╔══

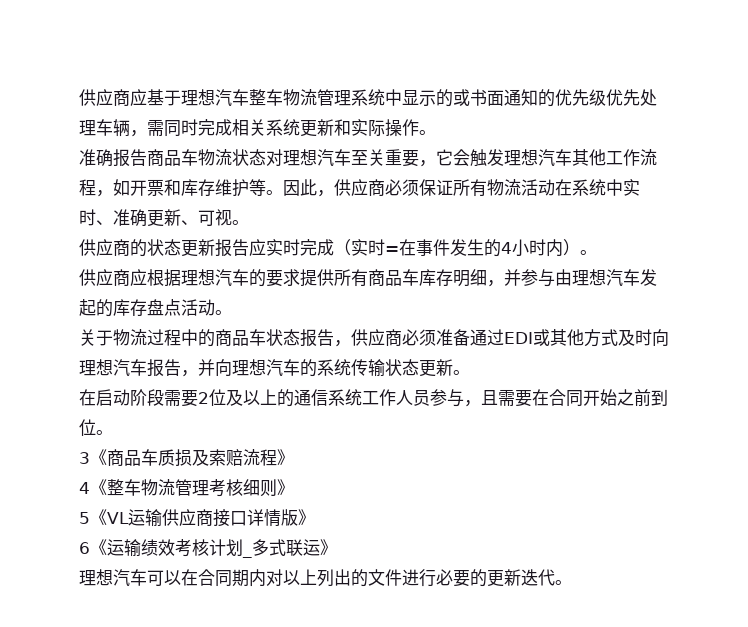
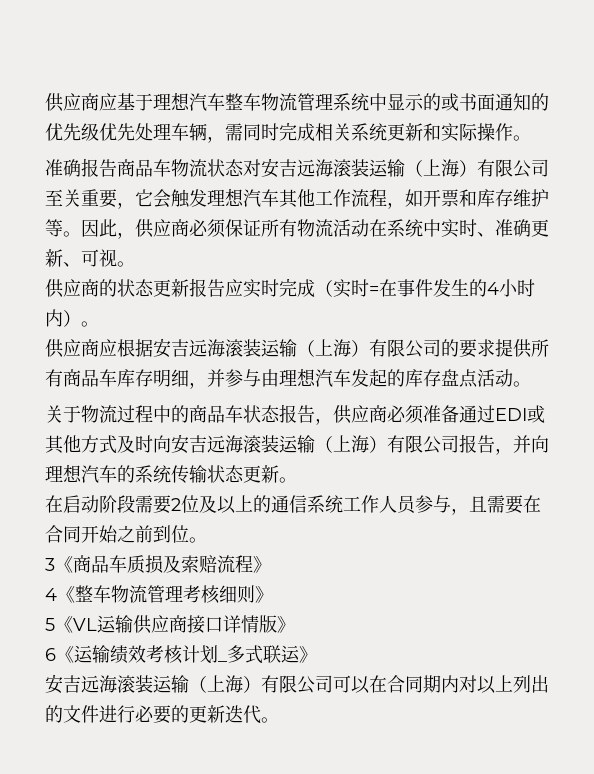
- 准确报告商品车物流状态对理想汽车至关重要，它会触发理想汽车其他工作流程，如开票和库存维护等。
+ 准确报告商品车物流状态对安吉远海滚装运输（上海）有限公司至关重要，它会触发理想汽车其他工作流程，如开票和库存维护等。
- 供应商应根据理想汽车的要求提供所有商品车库存明细，并参与由理想汽车发起的库存盘点活动。
+ 供应商应根据安吉远海滚装运输（上海）有限公司的要求提供所有商品车库存明细，并参与由理想汽车发起的库存盘点活动。
- 关于物流过程中的商品车状态报告，供应商必须准备通过EDI或其他方式及时向理想汽车报告，并向理想汽车的系统传输状态更新。
+ 关于物流过程中的商品车状态报告，供应商必须准备通过EDI或其他方式及时向安吉远海滚装运输（上海）有限公司报告，并向理想汽车的系统传输状态更新。
- 理想汽车可以在合同期内对以上列出的文件进行必要的更新迭代。
+ 安吉远海滚装运输（上海）有限公司可以在合同期内对以上列出的文件进行必要的更新迭代。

╚══

__PROBLEM__.
From the line that contains "- 供应商应根据理想汽车的要" down to the final line of the entries, print every line exactly as it is, and only those lines.

__ANSWER TO THIS PROBLEM__.
- 供应商应根据理想汽车的要求提供所有商品车库存明细，并参与由理想汽车发起的库存盘点活动。
+ 供应商应根据安吉远海滚装运输（上海）有限公司的要求提供所有商品车库存明细，并参与由理想汽车发起的库存盘点活动。
- 关于物流过程中的商品车状态报告，供应商必须准备通过EDI或其他方式及时向理想汽车报告，并向理想汽车的系统传输状态更新。
+ 关于物流过程中的商品车状态报告，供应商必须准备通过EDI或其他方式及时向安吉远海滚装运输（上海）有限公司报告，并向理想汽车的系统传输状态更新。
- 理想汽车可以在合同期内对以上列出的文件进行必要的更新迭代。
+ 安吉远海滚装运输（上海）有限公司可以在合同期内对以上列出的文件进行必要的更新迭代。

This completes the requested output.